_YOUR GOAL:_ Take the records below and write them out again exactly.
*** RECORDS FOR THE TASK ***
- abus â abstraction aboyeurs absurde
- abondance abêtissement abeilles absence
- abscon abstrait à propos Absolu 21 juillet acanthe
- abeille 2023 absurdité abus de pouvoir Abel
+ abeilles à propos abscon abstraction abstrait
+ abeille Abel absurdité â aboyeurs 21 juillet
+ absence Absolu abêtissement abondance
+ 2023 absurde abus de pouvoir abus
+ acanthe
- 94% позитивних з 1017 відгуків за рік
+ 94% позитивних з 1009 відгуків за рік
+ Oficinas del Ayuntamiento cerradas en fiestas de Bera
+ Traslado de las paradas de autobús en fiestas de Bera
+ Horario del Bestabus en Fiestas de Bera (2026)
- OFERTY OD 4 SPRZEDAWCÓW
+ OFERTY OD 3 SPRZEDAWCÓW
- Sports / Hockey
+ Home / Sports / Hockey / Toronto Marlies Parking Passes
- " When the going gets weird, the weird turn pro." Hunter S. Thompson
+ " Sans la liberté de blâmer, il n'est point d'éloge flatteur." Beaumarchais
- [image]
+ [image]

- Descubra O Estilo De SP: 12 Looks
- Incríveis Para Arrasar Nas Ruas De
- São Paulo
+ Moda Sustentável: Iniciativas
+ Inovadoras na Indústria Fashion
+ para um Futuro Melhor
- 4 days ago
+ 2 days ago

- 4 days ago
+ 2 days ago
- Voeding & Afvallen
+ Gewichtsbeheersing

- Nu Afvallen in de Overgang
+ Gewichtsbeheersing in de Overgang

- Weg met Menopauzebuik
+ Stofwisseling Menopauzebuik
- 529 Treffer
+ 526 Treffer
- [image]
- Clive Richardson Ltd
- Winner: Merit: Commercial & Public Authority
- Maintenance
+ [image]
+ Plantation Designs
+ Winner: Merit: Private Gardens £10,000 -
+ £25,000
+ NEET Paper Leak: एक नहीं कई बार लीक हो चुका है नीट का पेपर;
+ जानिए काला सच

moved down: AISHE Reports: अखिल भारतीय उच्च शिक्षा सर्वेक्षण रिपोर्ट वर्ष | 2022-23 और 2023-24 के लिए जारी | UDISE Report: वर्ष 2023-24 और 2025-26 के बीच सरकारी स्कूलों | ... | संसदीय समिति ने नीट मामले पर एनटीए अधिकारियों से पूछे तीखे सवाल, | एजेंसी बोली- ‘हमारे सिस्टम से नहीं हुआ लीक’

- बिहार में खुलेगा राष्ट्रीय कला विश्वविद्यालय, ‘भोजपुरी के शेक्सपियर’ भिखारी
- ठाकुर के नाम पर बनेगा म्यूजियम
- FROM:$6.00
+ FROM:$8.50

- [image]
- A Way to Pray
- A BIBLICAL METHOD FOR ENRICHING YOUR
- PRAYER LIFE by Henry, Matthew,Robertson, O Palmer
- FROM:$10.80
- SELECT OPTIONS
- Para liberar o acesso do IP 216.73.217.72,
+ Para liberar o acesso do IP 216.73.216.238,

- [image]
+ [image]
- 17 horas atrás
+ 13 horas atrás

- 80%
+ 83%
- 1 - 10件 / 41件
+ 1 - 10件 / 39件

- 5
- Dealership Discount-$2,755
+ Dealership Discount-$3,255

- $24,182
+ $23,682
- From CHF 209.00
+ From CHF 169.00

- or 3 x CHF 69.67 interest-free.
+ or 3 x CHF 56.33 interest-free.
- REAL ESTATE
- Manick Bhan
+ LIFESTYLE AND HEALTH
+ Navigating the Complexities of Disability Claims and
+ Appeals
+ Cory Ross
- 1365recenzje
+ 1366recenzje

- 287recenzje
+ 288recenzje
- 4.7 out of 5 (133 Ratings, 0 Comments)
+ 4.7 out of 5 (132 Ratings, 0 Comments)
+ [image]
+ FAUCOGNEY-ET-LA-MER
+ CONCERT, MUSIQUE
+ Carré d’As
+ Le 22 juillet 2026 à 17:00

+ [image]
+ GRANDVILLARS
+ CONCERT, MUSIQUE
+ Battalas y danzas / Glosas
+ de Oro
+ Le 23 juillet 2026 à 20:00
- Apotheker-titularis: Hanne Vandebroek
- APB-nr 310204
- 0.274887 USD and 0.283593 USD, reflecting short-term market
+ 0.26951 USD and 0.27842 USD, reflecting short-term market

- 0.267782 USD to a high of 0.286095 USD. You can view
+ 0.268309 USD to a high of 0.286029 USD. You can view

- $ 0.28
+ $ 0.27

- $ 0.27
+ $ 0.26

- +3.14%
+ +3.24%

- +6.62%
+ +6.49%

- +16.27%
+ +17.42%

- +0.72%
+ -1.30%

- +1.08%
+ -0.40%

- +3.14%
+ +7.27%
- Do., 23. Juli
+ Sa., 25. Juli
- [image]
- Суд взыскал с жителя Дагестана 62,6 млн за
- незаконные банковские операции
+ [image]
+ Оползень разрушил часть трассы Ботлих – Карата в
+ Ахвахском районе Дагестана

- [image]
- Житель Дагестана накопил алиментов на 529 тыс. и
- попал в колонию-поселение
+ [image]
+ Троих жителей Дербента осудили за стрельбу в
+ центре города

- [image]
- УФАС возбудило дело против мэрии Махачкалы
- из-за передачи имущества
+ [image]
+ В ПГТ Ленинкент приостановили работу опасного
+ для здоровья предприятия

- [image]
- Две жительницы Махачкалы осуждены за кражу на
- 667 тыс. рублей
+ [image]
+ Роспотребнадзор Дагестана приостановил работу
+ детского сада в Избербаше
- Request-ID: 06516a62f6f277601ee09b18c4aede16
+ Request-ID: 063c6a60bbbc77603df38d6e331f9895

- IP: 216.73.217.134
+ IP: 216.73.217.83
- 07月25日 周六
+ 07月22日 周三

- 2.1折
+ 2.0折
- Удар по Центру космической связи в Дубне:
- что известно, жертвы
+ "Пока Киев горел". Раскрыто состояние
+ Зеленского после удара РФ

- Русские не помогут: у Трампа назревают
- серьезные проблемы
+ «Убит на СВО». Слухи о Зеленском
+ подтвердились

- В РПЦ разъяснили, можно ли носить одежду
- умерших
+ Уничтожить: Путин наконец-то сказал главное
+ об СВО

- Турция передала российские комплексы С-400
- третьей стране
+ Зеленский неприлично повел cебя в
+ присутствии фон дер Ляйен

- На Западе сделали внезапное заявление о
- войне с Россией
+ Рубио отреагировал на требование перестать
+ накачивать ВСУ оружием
*** End of RECORDS FOR THE TASK ***
_ANSWER TO THE EXERCISE:_
- abus â abstraction aboyeurs absurde
- abondance abêtissement abeilles absence
- abscon abstrait à propos Absolu 21 juillet acanthe
- abeille 2023 absurdité abus de pouvoir Abel
+ abeilles à propos abscon abstraction abstrait
+ abeille Abel absurdité â aboyeurs 21 juillet
+ absence Absolu abêtissement abondance
+ 2023 absurde abus de pouvoir abus
+ acanthe
- 94% позитивних з 1017 відгуків за рік
+ 94% позитивних з 1009 відгуків за рік
+ Oficinas del Ayuntamiento cerradas en fiestas de Bera
+ Traslado de las paradas de autobús en fiestas de Bera
+ Horario del Bestabus en Fiestas de Bera (2026)
- OFERTY OD 4 SPRZEDAWCÓW
+ OFERTY OD 3 SPRZEDAWCÓW
- Sports / Hockey
+ Home / Sports / Hockey / Toronto Marlies Parking Passes
- " When the going gets weird, the weird turn pro." Hunter S. Thompson
+ " Sans la liberté de blâmer, il n'est point d'éloge flatteur." Beaumarchais
- [image]
+ [image]

- Descubra O Estilo De SP: 12 Looks
- Incríveis Para Arrasar Nas Ruas De
- São Paulo
+ Moda Sustentável: Iniciativas
+ Inovadoras na Indústria Fashion
+ para um Futuro Melhor
- 4 days ago
+ 2 days ago

- 4 days ago
+ 2 days ago
- Voeding & Afvallen
+ Gewichtsbeheersing

- Nu Afvallen in de Overgang
+ Gewichtsbeheersing in de Overgang

- Weg met Menopauzebuik
+ Stofwisseling Menopauzebuik
- 529 Treffer
+ 526 Treffer
- [image]
- Clive Richardson Ltd
- Winner: Merit: Commercial & Public Authority
- Maintenance
+ [image]
+ Plantation Designs
+ Winner: Merit: Private Gardens £10,000 -
+ £25,000
+ NEET Paper Leak: एक नहीं कई बार लीक हो चुका है नीट का पेपर;
+ जानिए काला सच

moved down: AISHE Reports: अखिल भारतीय उच्च शिक्षा सर्वेक्षण रिपोर्ट वर्ष | 2022-23 और 2023-24 के लिए जारी | UDISE Report: वर्ष 2023-24 और 2025-26 के बीच सरकारी स्कूलों | ... | संसदीय समिति ने नीट मामले पर एनटीए अधिकारियों से पूछे तीखे सवाल, | एजेंसी बोली- ‘हमारे सिस्टम से नहीं हुआ लीक’

- बिहार में खुलेगा राष्ट्रीय कला विश्वविद्यालय, ‘भोजपुरी के शेक्सपियर’ भिखारी
- ठाकुर के नाम पर बनेगा म्यूजियम
- FROM:$6.00
+ FROM:$8.50

- [image]
- A Way to Pray
- A BIBLICAL METHOD FOR ENRICHING YOUR
- PRAYER LIFE by Henry, Matthew,Robertson, O Palmer
- FROM:$10.80
- SELECT OPTIONS
- Para liberar o acesso do IP 216.73.217.72,
+ Para liberar o acesso do IP 216.73.216.238,

- [image]
+ [image]
- 17 horas atrás
+ 13 horas atrás

- 80%
+ 83%
- 1 - 10件 / 41件
+ 1 - 10件 / 39件

- 5
- Dealership Discount-$2,755
+ Dealership Discount-$3,255

- $24,182
+ $23,682
- From CHF 209.00
+ From CHF 169.00

- or 3 x CHF 69.67 interest-free.
+ or 3 x CHF 56.33 interest-free.
- REAL ESTATE
- Manick Bhan
+ LIFESTYLE AND HEALTH
+ Navigating the Complexities of Disability Claims and
+ Appeals
+ Cory Ross
- 1365recenzje
+ 1366recenzje

- 287recenzje
+ 288recenzje
- 4.7 out of 5 (133 Ratings, 0 Comments)
+ 4.7 out of 5 (132 Ratings, 0 Comments)
+ [image]
+ FAUCOGNEY-ET-LA-MER
+ CONCERT, MUSIQUE
+ Carré d’As
+ Le 22 juillet 2026 à 17:00

+ [image]
+ GRANDVILLARS
+ CONCERT, MUSIQUE
+ Battalas y danzas / Glosas
+ de Oro
+ Le 23 juillet 2026 à 20:00
- Apotheker-titularis: Hanne Vandebroek
- APB-nr 310204
- 0.274887 USD and 0.283593 USD, reflecting short-term market
+ 0.26951 USD and 0.27842 USD, reflecting short-term market

- 0.267782 USD to a high of 0.286095 USD. You can view
+ 0.268309 USD to a high of 0.286029 USD. You can view

- $ 0.28
+ $ 0.27

- $ 0.27
+ $ 0.26

- +3.14%
+ +3.24%

- +6.62%
+ +6.49%

- +16.27%
+ +17.42%

- +0.72%
+ -1.30%

- +1.08%
+ -0.40%

- +3.14%
+ +7.27%
- Do., 23. Juli
+ Sa., 25. Juli
- [image]
- Суд взыскал с жителя Дагестана 62,6 млн за
- незаконные банковские операции
+ [image]
+ Оползень разрушил часть трассы Ботлих – Карата в
+ Ахвахском районе Дагестана

- [image]
- Житель Дагестана накопил алиментов на 529 тыс. и
- попал в колонию-поселение
+ [image]
+ Троих жителей Дербента осудили за стрельбу в
+ центре города

- [image]
- УФАС возбудило дело против мэрии Махачкалы
- из-за передачи имущества
+ [image]
+ В ПГТ Ленинкент приостановили работу опасного
+ для здоровья предприятия

- [image]
- Две жительницы Махачкалы осуждены за кражу на
- 667 тыс. рублей
+ [image]
+ Роспотребнадзор Дагестана приостановил работу
+ детского сада в Избербаше
- Request-ID: 06516a62f6f277601ee09b18c4aede16
+ Request-ID: 063c6a60bbbc77603df38d6e331f9895

- IP: 216.73.217.134
+ IP: 216.73.217.83
- 07月25日 周六
+ 07月22日 周三

- 2.1折
+ 2.0折
- Удар по Центру космической связи в Дубне:
- что известно, жертвы
+ "Пока Киев горел". Раскрыто состояние
+ Зеленского после удара РФ

- Русские не помогут: у Трампа назревают
- серьезные проблемы
+ «Убит на СВО». Слухи о Зеленском
+ подтвердились

- В РПЦ разъяснили, можно ли носить одежду
- умерших
+ Уничтожить: Путин наконец-то сказал главное
+ об СВО

- Турция передала российские комплексы С-400
- третьей стране
+ Зеленский неприлично повел cебя в
+ присутствии фон дер Ляйен

- На Западе сделали внезапное заявление о
- войне с Россией
+ Рубио отреагировал на требование перестать
+ накачивать ВСУ оружием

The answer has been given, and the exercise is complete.